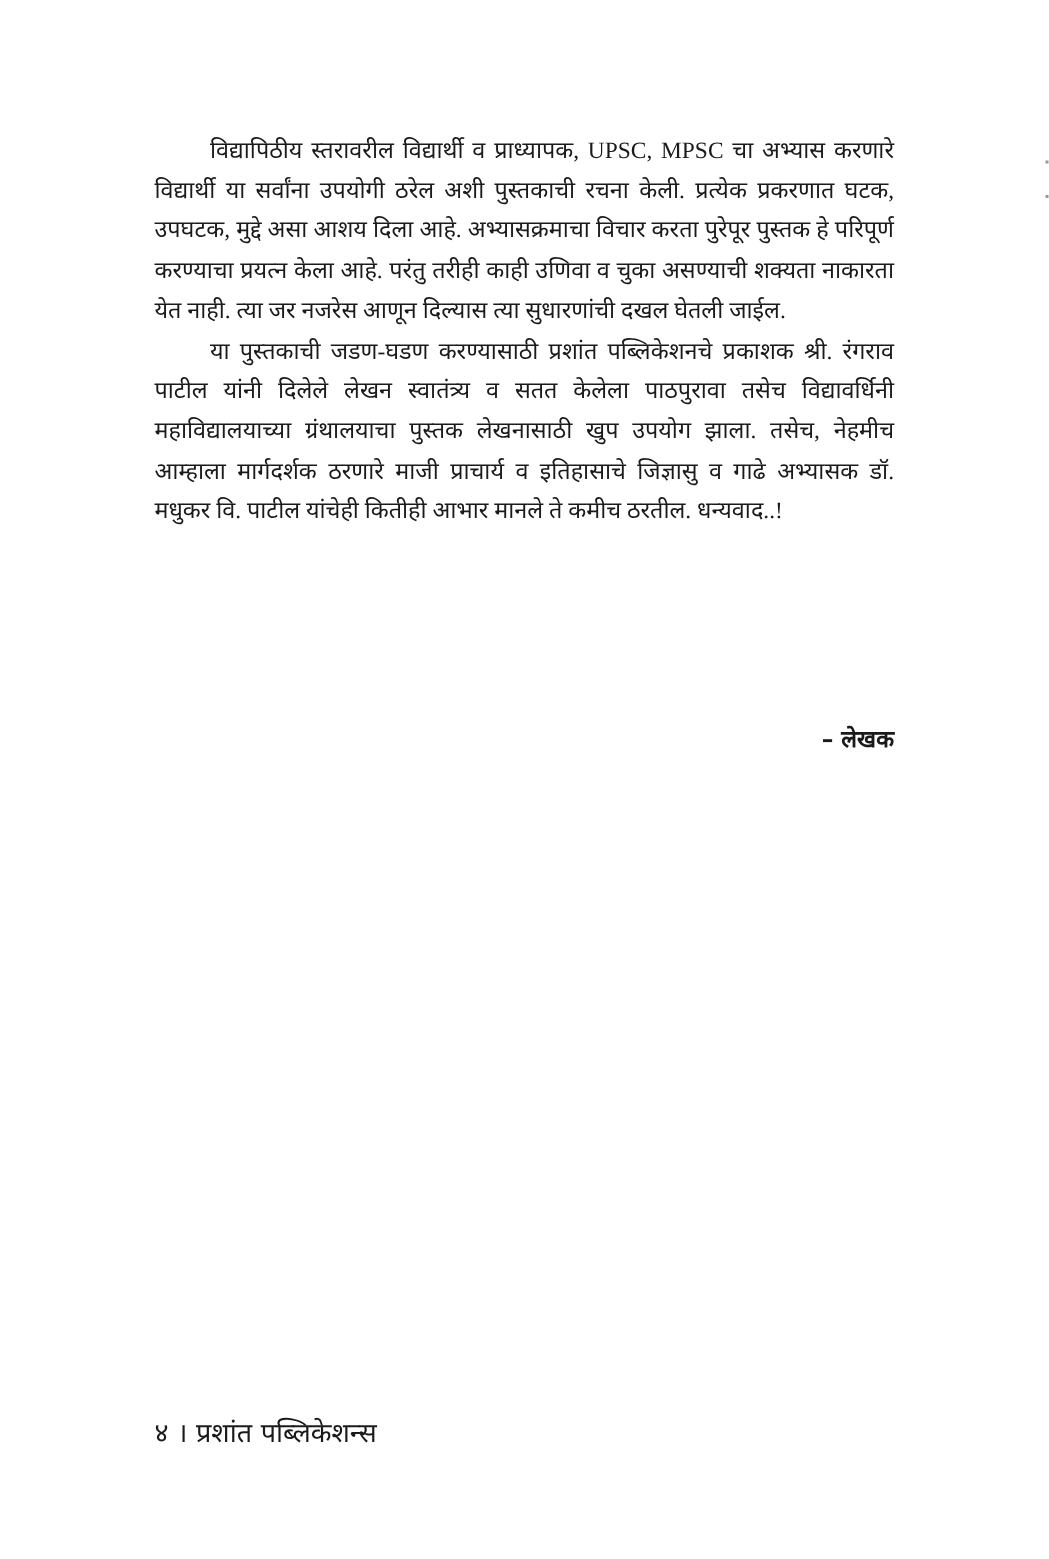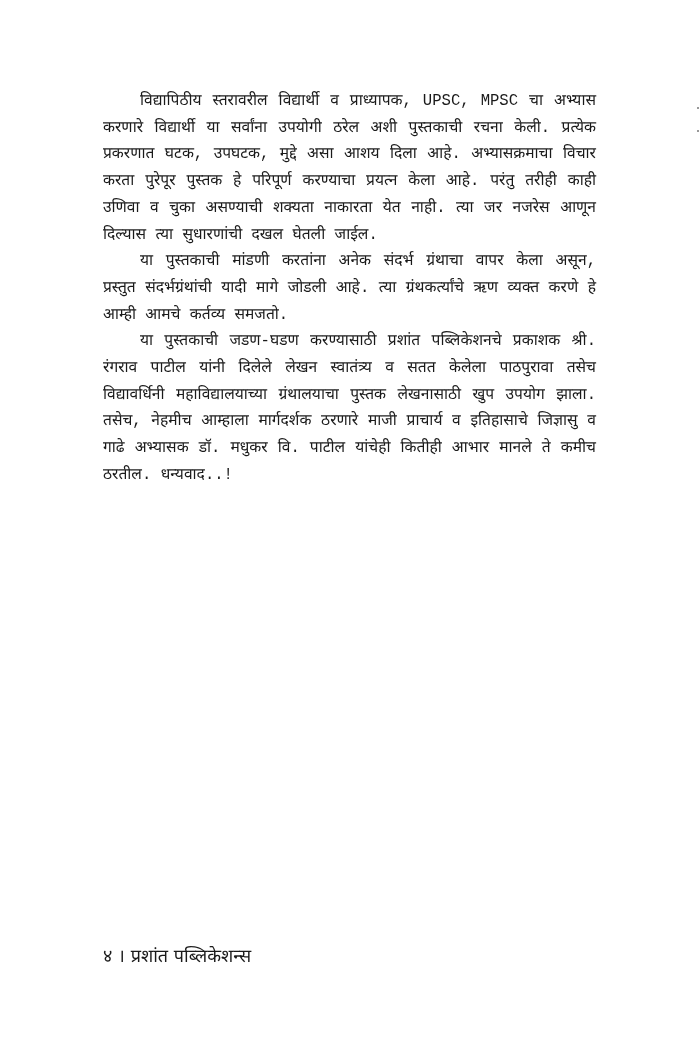--- a/index.html
+++ b/index.html
@@ -1,44 +1,44 @@
 <!DOCTYPE html>
 <html><head>
 <meta charset="utf-8">
 <style>
   html, body { margin: 0; padding: 0; background: #ffffff; }
   body { width: 699px; height: 1039px; position: relative; overflow: hidden; color: #1a1a1a; }
   .page { position: absolute; left: 0; top: 0; width: 699px; height: 1039px; background: #fff; }
   .body-text {
     position: absolute; left: 103px; top: 88px; width: 493px;
-    font-family: Liberation Mono, monospace;
+    font-family: Liberation Serif, serif;
     font-size: 15.6px; line-height: 26.7px; text-align: justify;
   }
   .body-text p { margin: 0; text-indent: 37px; text-align-last: left; }
   .signature {
     position: absolute; left: 103px; top: 482px; width: 493px; text-align: right;
     font-family: "DejaVu Sans", "Liberation Sans", sans-serif; font-weight: bold;
     font-size: 15.5px; line-height: 22px;
   }
   .footer {
     position: absolute; left: 103px; top: 946px;
     font-family: "DejaVu Sans", "Liberation Sans", sans-serif; font-size: 18px; line-height: 20px;
   }
   .edge-mark { position: absolute; width: 2px; height: 2px; background: #999; }
 </style>
 </head>
 <body>
 
 <div class="page">
   <div class="body-text">
     <p>विद्यापिठीय स्तरावरील विद्यार्थी व प्राध्यापक, UPSC, MPSC चा अभ्यास करणारे विद्यार्थी या सर्वांना उपयोगी ठरेल अशी पुस्तकाची रचना केली. प्रत्येक प्रकरणात घटक, उपघटक, मुद्दे असा आशय दिला आहे. अभ्यासक्रमाचा विचार करता पुरेपूर पुस्तक हे परिपूर्ण करण्याचा प्रयत्न केला आहे. परंतु तरीही काही उणिवा व चुका असण्याची शक्यता नाकारता येत नाही. त्या जर नजरेस आणून दिल्यास त्या सुधारणांची दखल घेतली जाईल.</p>
-    <p>या पुस्तकाची मांडणी करतांना अनेक संदर्भ ग्रंथाचा वापर केला असून, प्रस्तुत संदर्भग्रंथांची यादी मागे जोडली आहे. त्या ग्रंथकर्त्यांचे ऋण व्यक्त करणे हे आम्ही आमचे कर्तव्य समजतो.</p>
     <p>या पुस्तकाची जडण-घडण करण्यासाठी प्रशांत पब्लिकेशनचे प्रकाशक श्री. रंगराव पाटील यांनी दिलेले लेखन स्वातंत्र्य व सतत केलेला पाठपुरावा तसेच विद्यावर्धिनी महाविद्यालयाच्या ग्रंथालयाचा पुस्तक लेखनासाठी खुप उपयोग झाला. तसेच, नेहमीच आम्हाला मार्गदर्शक ठरणारे माजी प्राचार्य व इतिहासाचे जिज्ञासु व गाढे अभ्यासक डॉ. मधुकर वि. पाटील यांचेही कितीही आभार मानले ते कमीच ठरतील. धन्यवाद..!</p>
   </div>
 
+  <div class="signature">– लेखक</div>
 
   <div class="footer">
     <span>४</span>
     <span>।</span>
     <span>प्रशांत पब्लिकेशन्स</span>
   </div>
 
   <div class="edge-mark" style="left:697px;top:107px;"></div>
   <div class="edge-mark" style="left:697px;top:130px;"></div>
 </div>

+-------+

# YOUR ASSIGNMENT:
Begin at the first line of the records and please reproduce every line exactly through the one containing "0; padding: 0;", leaving all pictures out.

# TASK OUTPUT:
--- a/index.html
+++ b/index.html
@@ -1,44 +1,44 @@
 <!DOCTYPE html>
 <html><head>
 <meta charset="utf-8">
 <style>
   html, body { margin: 0; padding: 0; background: #ffffff; }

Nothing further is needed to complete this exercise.